[Edit tracking data]
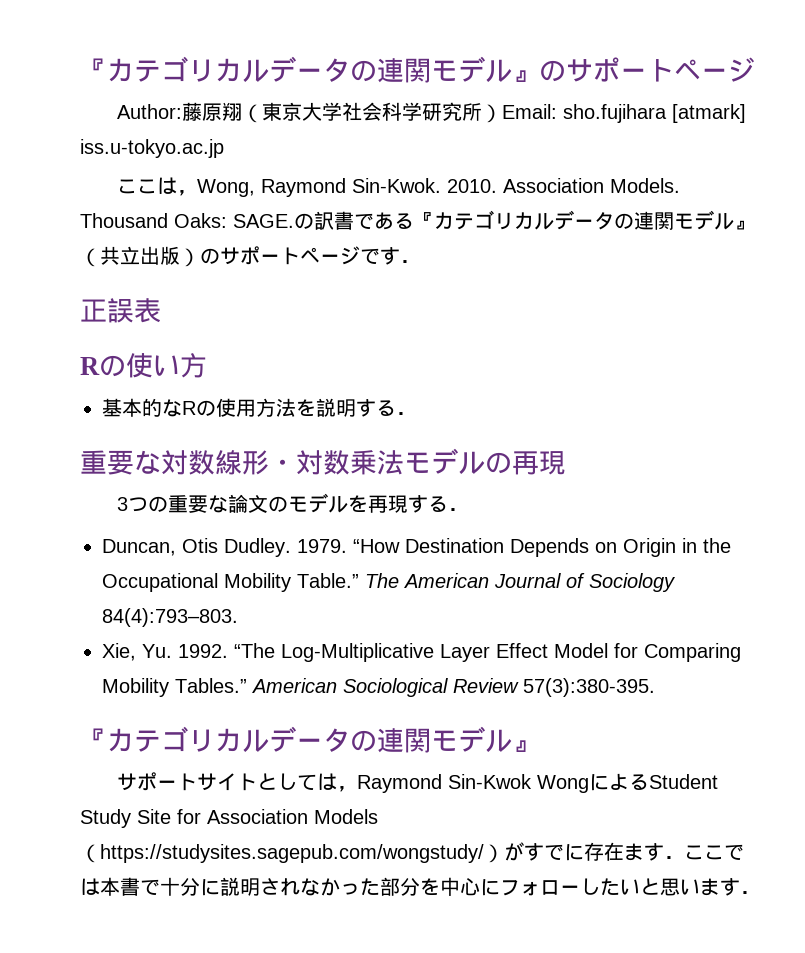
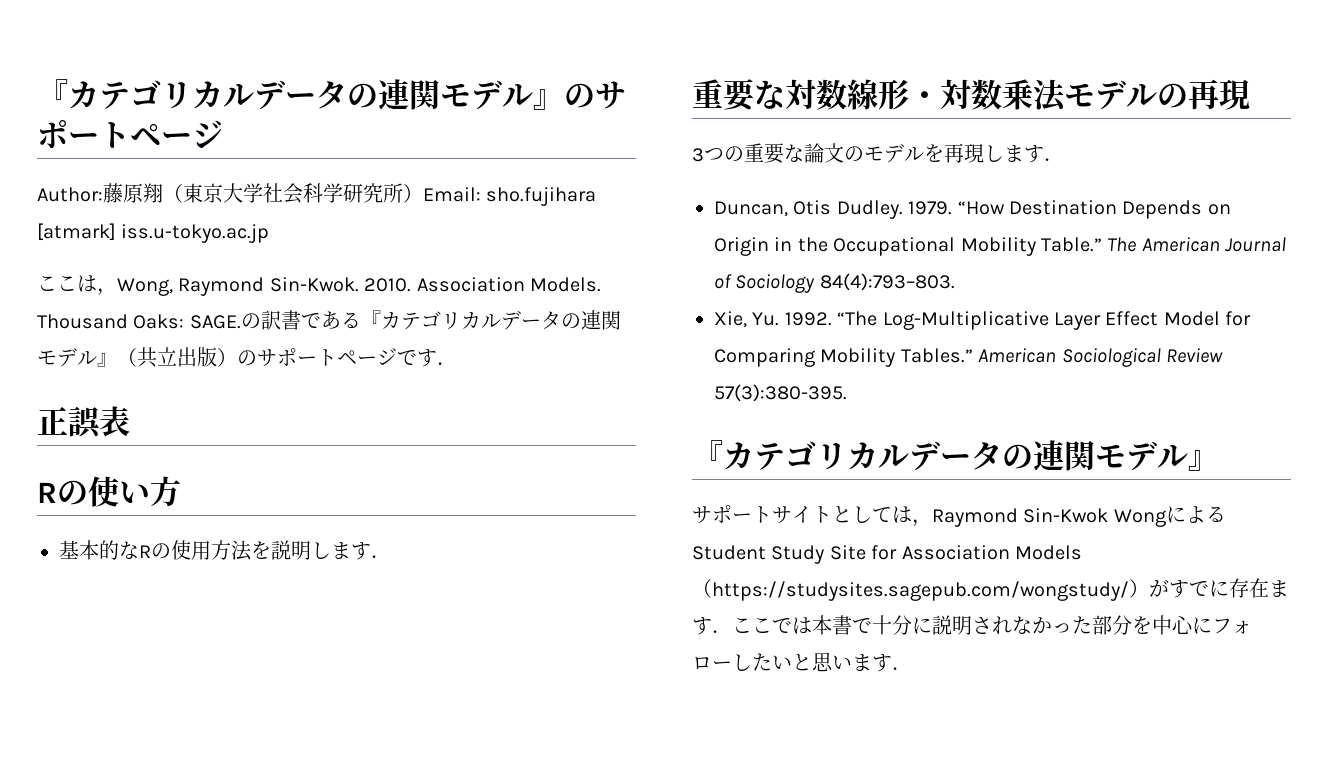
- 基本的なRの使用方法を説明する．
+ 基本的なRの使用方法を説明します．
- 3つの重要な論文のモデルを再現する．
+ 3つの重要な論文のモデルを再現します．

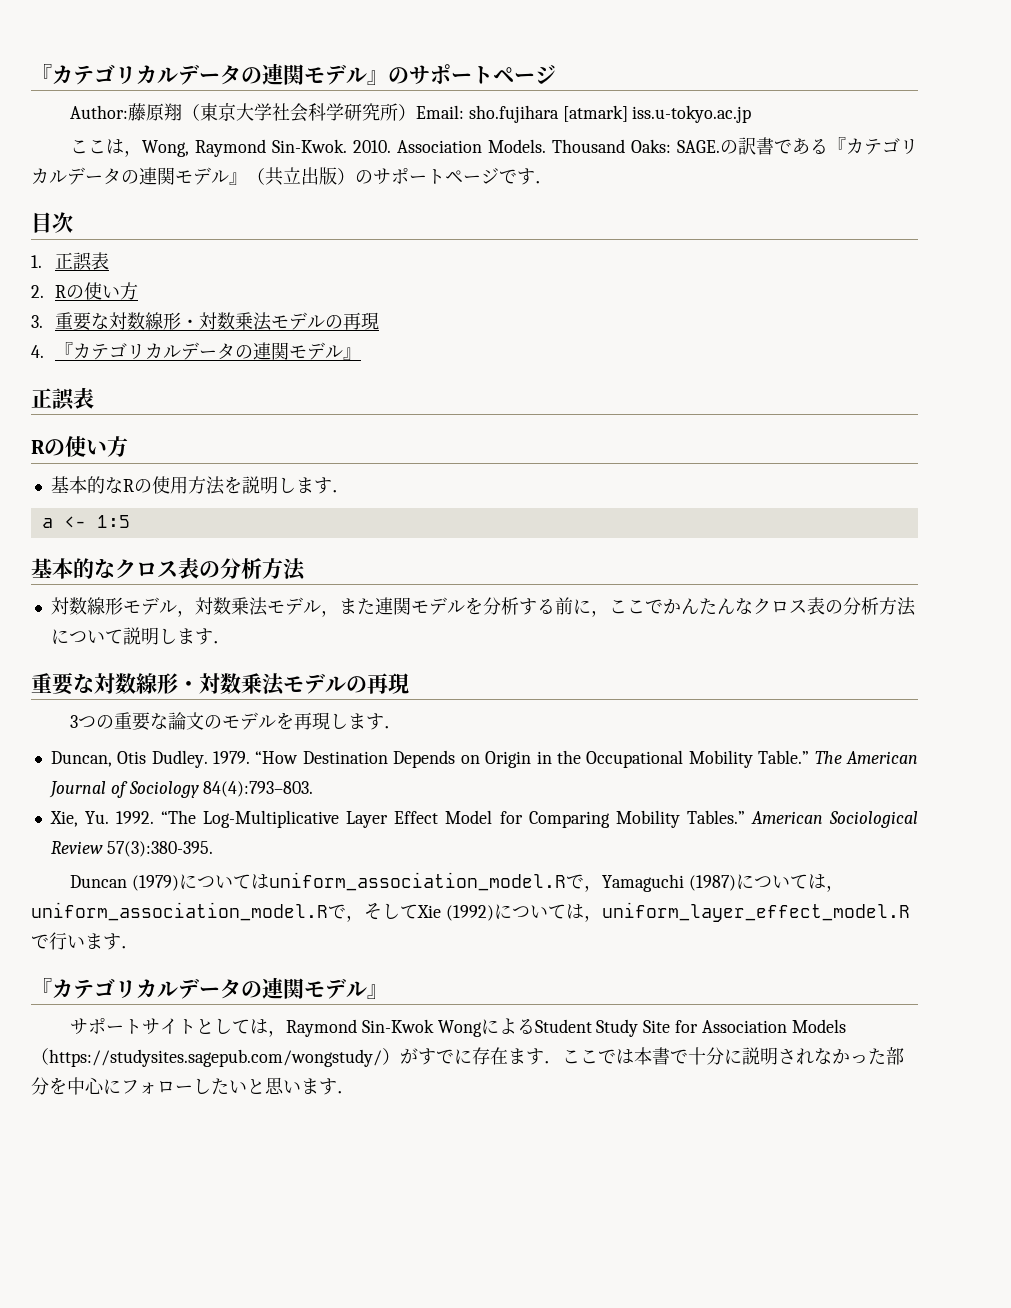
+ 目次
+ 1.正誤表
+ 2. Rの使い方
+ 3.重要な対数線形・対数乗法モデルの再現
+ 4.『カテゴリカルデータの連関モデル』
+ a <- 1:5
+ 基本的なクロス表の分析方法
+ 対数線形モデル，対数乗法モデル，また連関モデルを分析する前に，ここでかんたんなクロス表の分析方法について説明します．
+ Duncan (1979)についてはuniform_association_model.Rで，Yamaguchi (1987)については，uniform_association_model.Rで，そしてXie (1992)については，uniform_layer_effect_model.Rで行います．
* * *
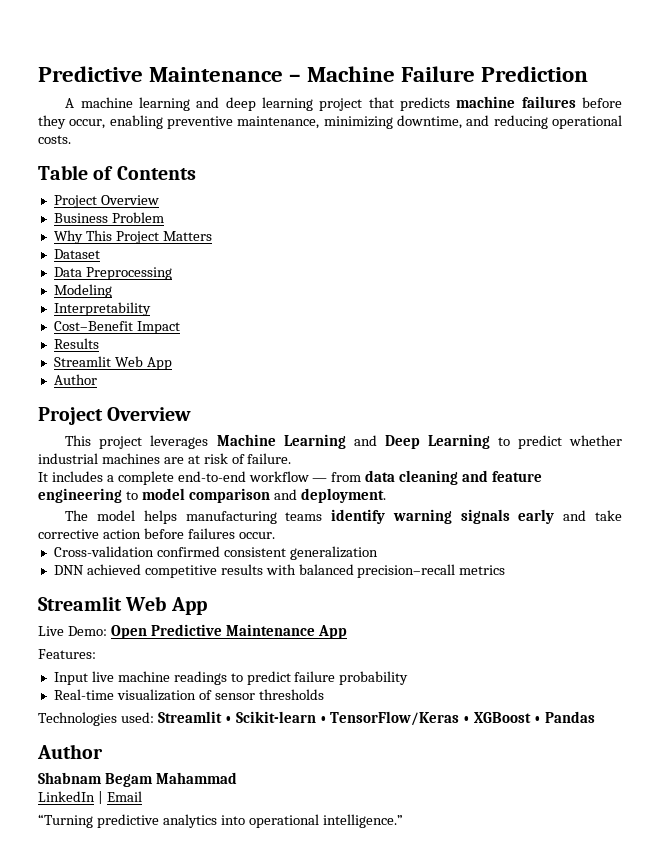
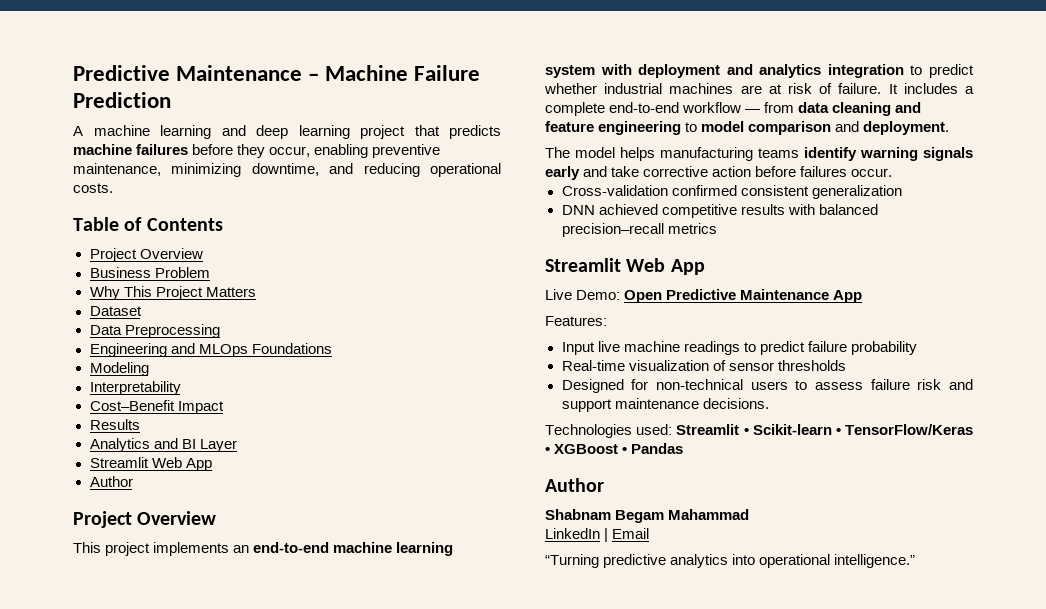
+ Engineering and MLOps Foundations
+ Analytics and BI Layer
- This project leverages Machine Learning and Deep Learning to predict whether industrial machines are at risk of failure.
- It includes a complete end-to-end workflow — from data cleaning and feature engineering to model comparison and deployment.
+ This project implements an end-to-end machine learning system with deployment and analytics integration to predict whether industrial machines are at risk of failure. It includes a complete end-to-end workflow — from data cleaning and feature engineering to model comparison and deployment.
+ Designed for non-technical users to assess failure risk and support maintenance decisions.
==
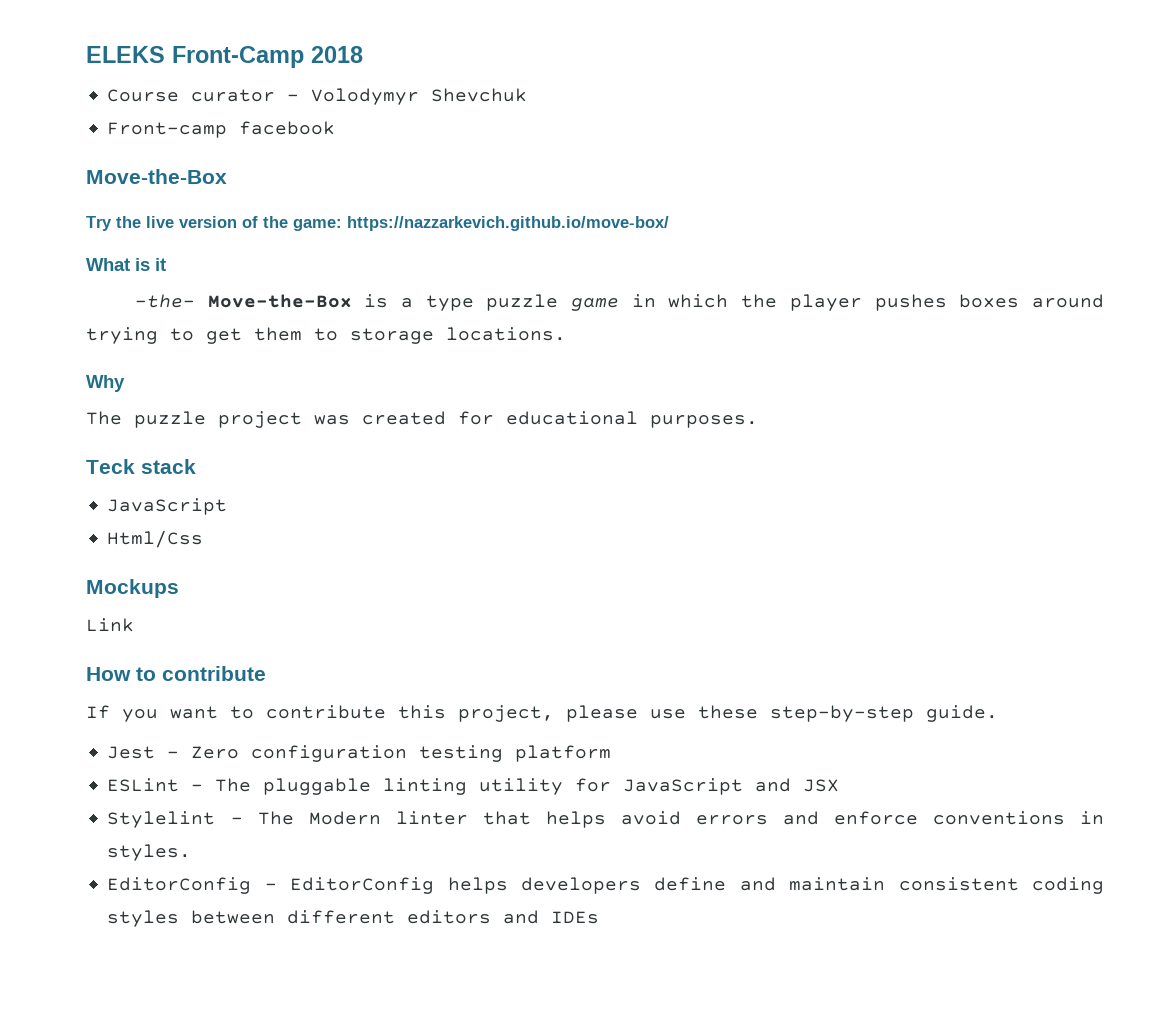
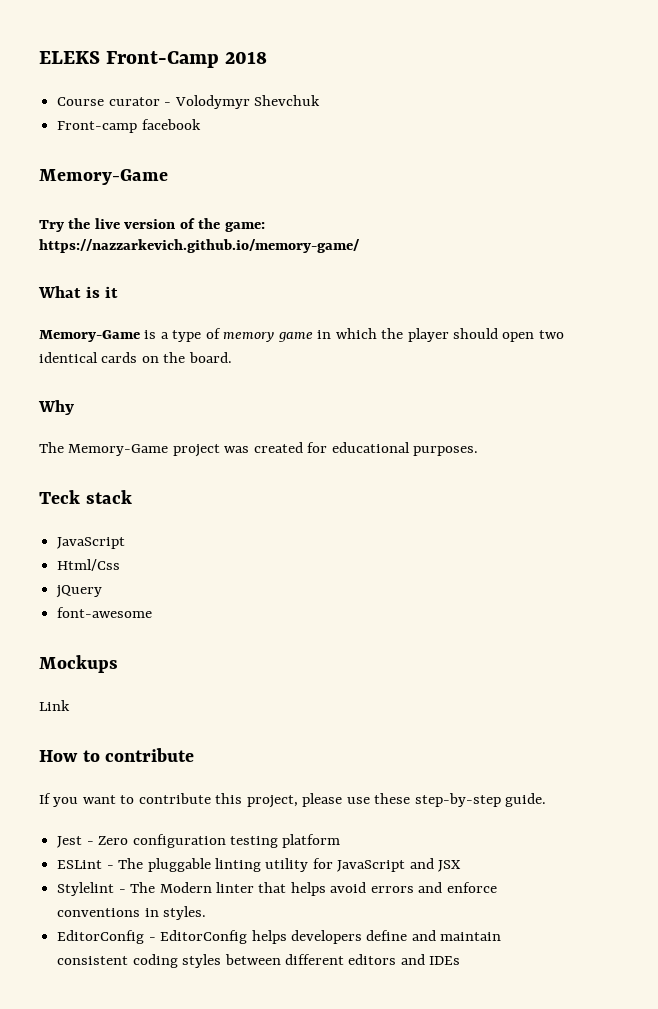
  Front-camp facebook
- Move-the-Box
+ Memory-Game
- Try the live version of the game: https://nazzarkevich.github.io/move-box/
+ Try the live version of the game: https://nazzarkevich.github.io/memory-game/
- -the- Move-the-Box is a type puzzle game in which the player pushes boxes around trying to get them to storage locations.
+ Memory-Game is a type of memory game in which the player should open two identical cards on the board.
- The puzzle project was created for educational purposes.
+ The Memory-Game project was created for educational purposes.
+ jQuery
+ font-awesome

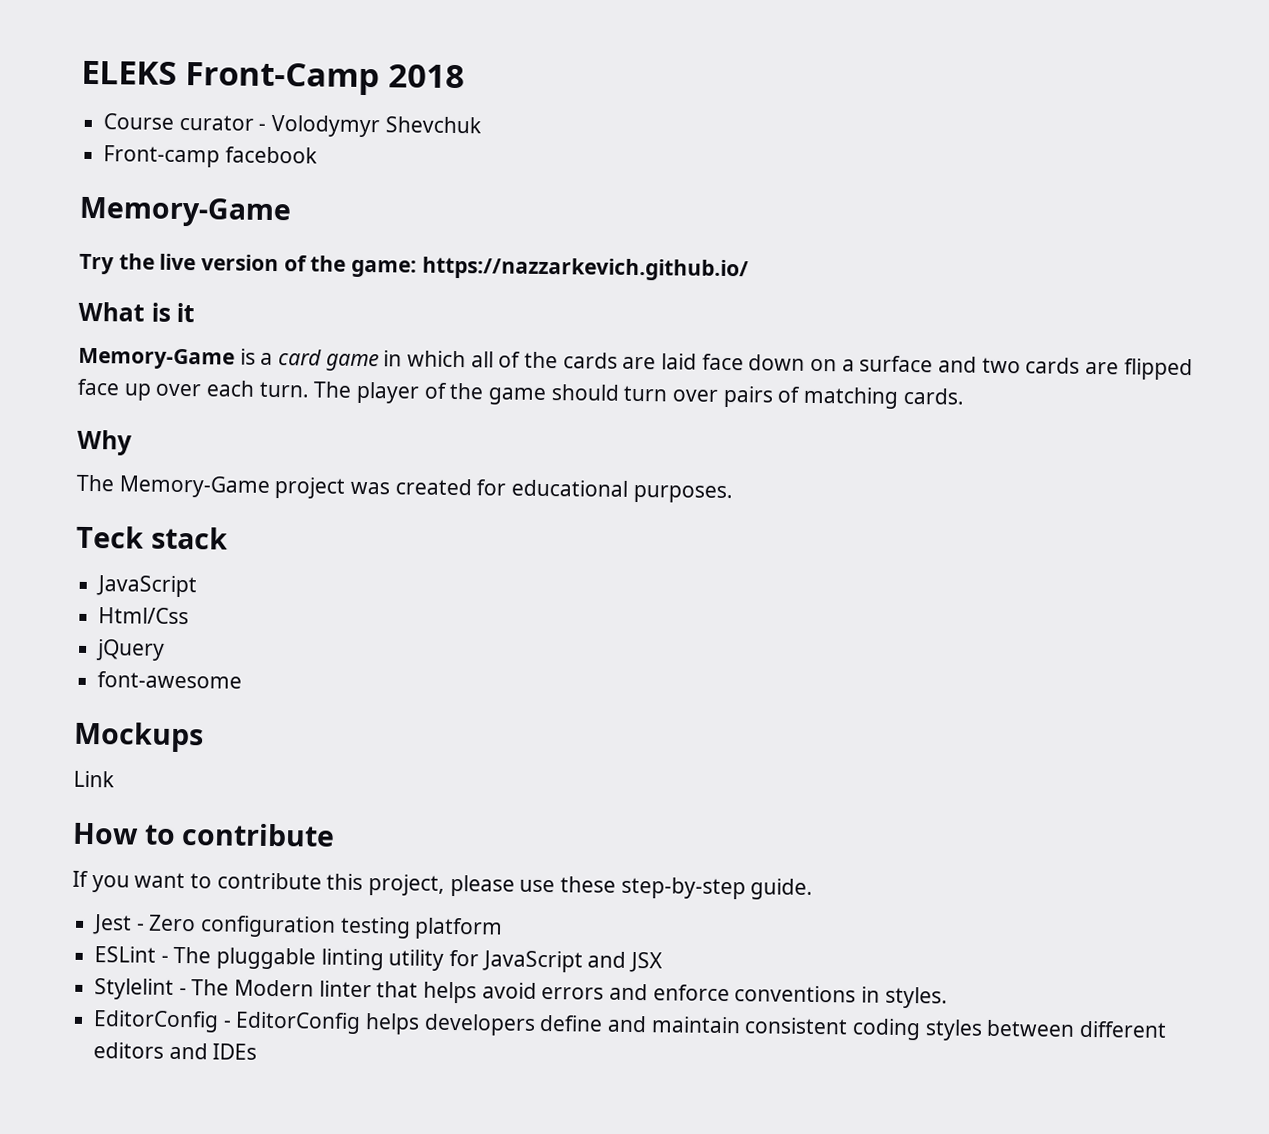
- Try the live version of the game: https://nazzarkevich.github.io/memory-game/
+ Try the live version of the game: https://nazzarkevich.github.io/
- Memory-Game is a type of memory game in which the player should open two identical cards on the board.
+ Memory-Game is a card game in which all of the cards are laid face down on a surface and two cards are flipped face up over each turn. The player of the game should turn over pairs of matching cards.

YOUR TASK - If a line above contains the word "workflow", it counts; state how many lines count, and nothing more.

RESPONSE TO THE TASK - 2